Multi-Task Learning with Sentiment, Emotion, and Target Detection to
Recognize Hate Speech and Offensive Language
- URL: http://arxiv.org/abs/2109.10255v1
- Date: Tue, 21 Sep 2021 15:32:26 GMT
- Title: Multi-Task Learning with Sentiment, Emotion, and Target Detection to
Recognize Hate Speech and Offensive Language
- Authors: Flor Miriam Plaza-del-Arco and Sercan Halat and Sebastian Pad\'o and
Roman Klinger
- Abstract summary: We investigate whether HOF detection can profit by taking into account the relationships between HOF and similar concepts.
We find that the combination of the CrowdFlower emotion corpus, the SemEval 2016 Sentiment Corpus, and the OffensEval 2019 target detection data leads to an F1 =.79 in a multi-head multi-task learning model.
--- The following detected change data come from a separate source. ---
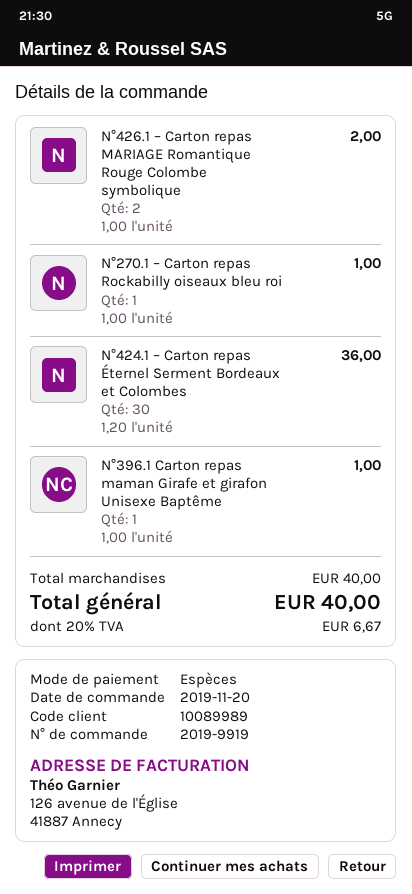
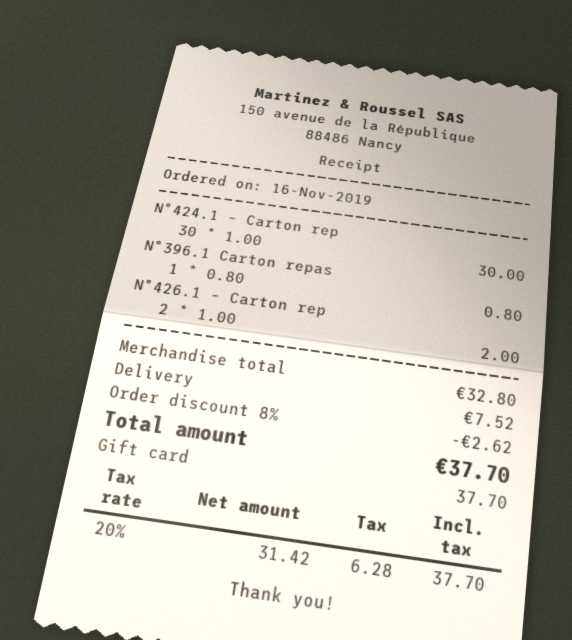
order date: 2019-11-20 -> 2019-11-16
payment method: cash -> gift card
N°270.1 – Carton repas Rockabilly oiseaux bleu roi: 1 x 1.00 = 1.00 -> none
N°424.1 – Carton repas Éternel Serment Bordeaux et Colombes: 30 x 1.20 = 36.00 -> 30 x 1.00 = 30.00
N°396.1 Carton repas maman Girafe et girafon Unisexe Baptême: 1 x 1.00 = 1.00 -> 1 x 0.80 = 0.80
subtotal: 40.00 -> 32.80
discount: none -> 8% = 2.62
shipping: none -> 7.52
tax: 20% = 6.67 -> 20% = 6.28
total: 40.00 -> 37.70

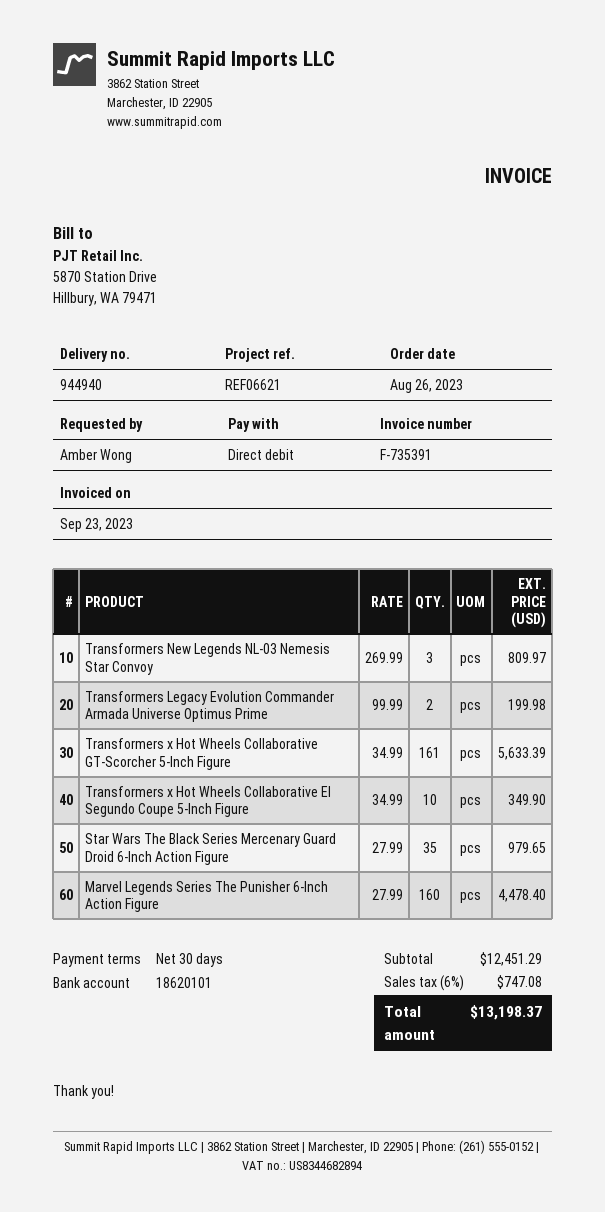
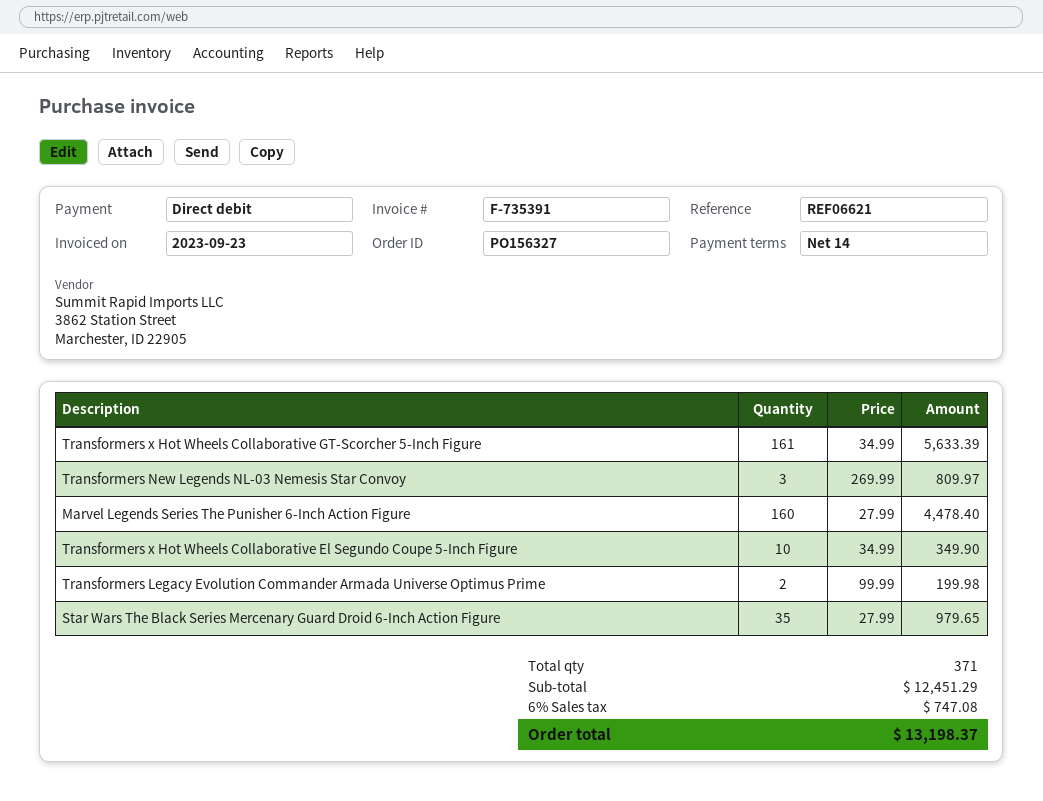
payment terms: 30 days -> 14 days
- Score: 9.827939106453286
- License: http://creativecommons.org/licenses/by/4.0/
- Abstract: The recognition of hate speech and offensive language (HOF) is commonly
formulated as a classification task to decide if a text contains HOF. We
investigate whether HOF detection can profit by taking into account the
relationships between HOF and similar concepts: (a) HOF is related to sentiment
analysis because hate speech is typically a negative statement and expresses a
negative opinion; (b) it is related to emotion analysis, as expressed hate
points to the author experiencing (or pretending to experience) anger while the
addressees experience (or are intended to experience) fear. (c) Finally, one
constituting element of HOF is the mention of a targeted person or group. On
this basis, we hypothesize that HOF detection shows improvements when being
modeled jointly with these concepts, in a multi-task learning setup. We base
our experiments on existing data sets for each of these concepts (sentiment,
emotion, target of HOF) and evaluate our models as a participant (as team
IMS-SINAI) in the HASOC FIRE 2021 English Subtask 1A. Based on model-selection
experiments in which we consider multiple available resources and submissions
to the shared task, we find that the combination of the CrowdFlower emotion
corpus, the SemEval 2016 Sentiment Corpus, and the OffensEval 2019 target
detection data leads to an F1 =.79 in a multi-head multi-task learning model
based on BERT, in comparison to .7895 of plain BERT. On the HASOC 2019 test
data, this result is more substantial with an increase by 2pp in F1 and a
considerable increase in recall. Across both data sets (2019, 2021), the recall
is particularly increased for the class of HOF (6pp for the 2019 data and 3pp
for the 2021 data), showing that MTL with emotion, sentiment, and target
identification is an appropriate approach for early warning systems that might
be deployed in social media platforms.